*** Opening Input data ***

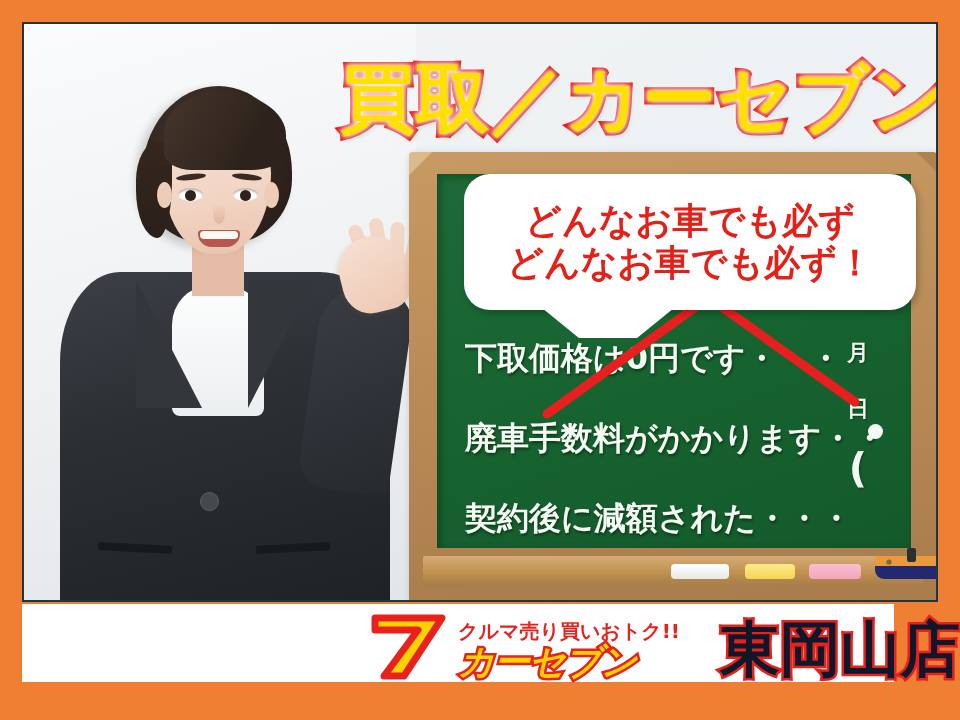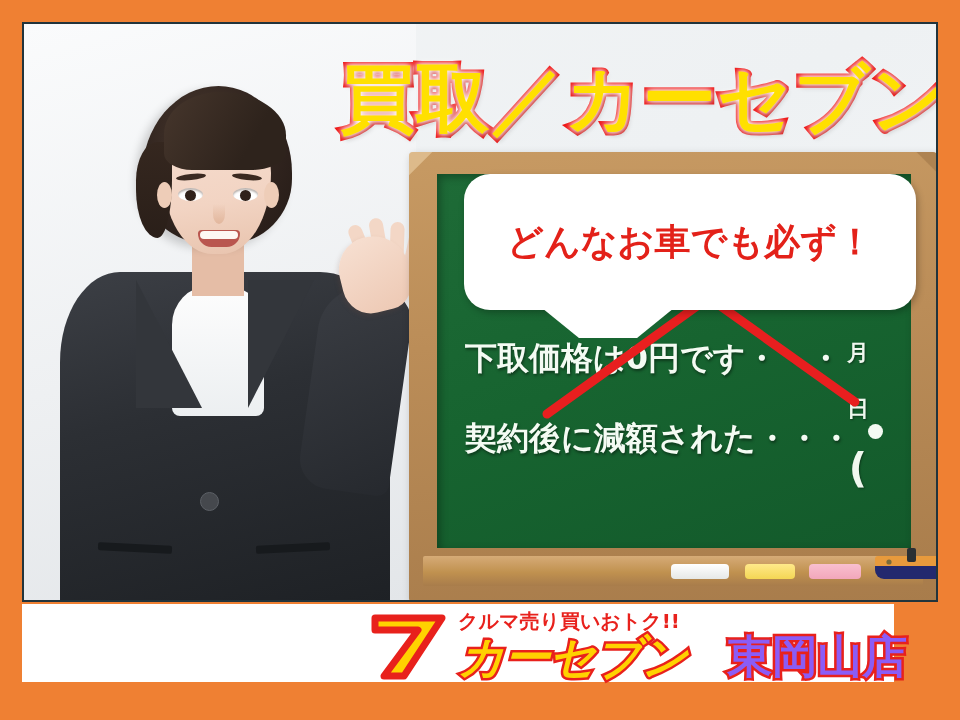--- a/index.html
+++ b/index.html
@@ -492,36 +492,36 @@
   .brand-tagline {
     font-size: 20px;
     font-weight: 700;
     color: #e8211c;
     line-height: 1;
     margin-bottom: 3px;
     letter-spacing: 0px;
     white-space: nowrap;
   }
   .brand-name {
-    font-size: 46px;
+    font-size: 36px;
     font-weight: 700;
     line-height: 1;
     white-space: nowrap;
     color: #ffd200;
     -webkit-text-stroke: 5px #e8211c;
     paint-order: stroke fill;
     letter-spacing: -1px;
     font-style: italic;
   }
   .store-name {
-    font-size: 45px;
+    font-size: 60px;
     font-weight: 700;
     line-height: 1;
     white-space: nowrap;
-    color: #8b5cf6;
+    color: #0f172a;
     -webkit-text-stroke: 5px #e8211c;
     paint-order: stroke fill;
     margin-left: 30px;
     margin-bottom: 3px;
   }
 </style>
 </head>
 <body>
 
 <div class="poster">
@@ -565,20 +565,21 @@
       <div class="mouth">
         <div class="teeth"></div>
       </div>
     </div>
 
     <div class="board-frame">
       <div class="board-surface">
 
         <div class="board-lines">
           <div class="board-line">下取価格は0円です・・・</div>
+          <div class="board-line">廃車手数料がかかります・・</div>
           <div class="board-line">契約後に減額された・・・</div>
         </div>
 
         <div class="date-col">
           <span class="date-kanji">月</span>
           <span class="date-kanji">日</span>
           <span class="date-paren">(</span>
         </div>
         <div class="chalk-dot"></div>
 
@@ -600,20 +601,21 @@
         <circle cx="16" cy="14" r="2.6" fill="#7a6a3a"></circle>
         <circle cx="66" cy="14" r="2.6" fill="#7a6a3a"></circle>
       </svg>
     </div>
 
     <div class="headline">
       <span class="headline-text">買取／カーセブン</span>
     </div>
 
     <div class="bubble">
+      <span class="bubble-line">どんなお車でも必ず</span>
       <span class="bubble-line">どんなお車でも必ず！</span>
     </div>
   </div>
 
   <div class="logo-band">
     <div class="logo-inner">
 
       <svg class="seven-mark" viewBox="0 0 78 66">
         <path d="M5 4 H72 L34 62 H14 L48 16 H5 Z" fill="#ffd200" stroke="#e8211c" stroke-width="7" stroke-linejoin="round"></path>
       </svg>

*** Closing Input data ***

▶ [Problem description]: When the word "size" appears in a line of the listing, copy that line.

▶ [Exercise answer]:
     font-size: 20px;
-    font-size: 46px;
+    font-size: 36px;
-    font-size: 45px;
+    font-size: 60px;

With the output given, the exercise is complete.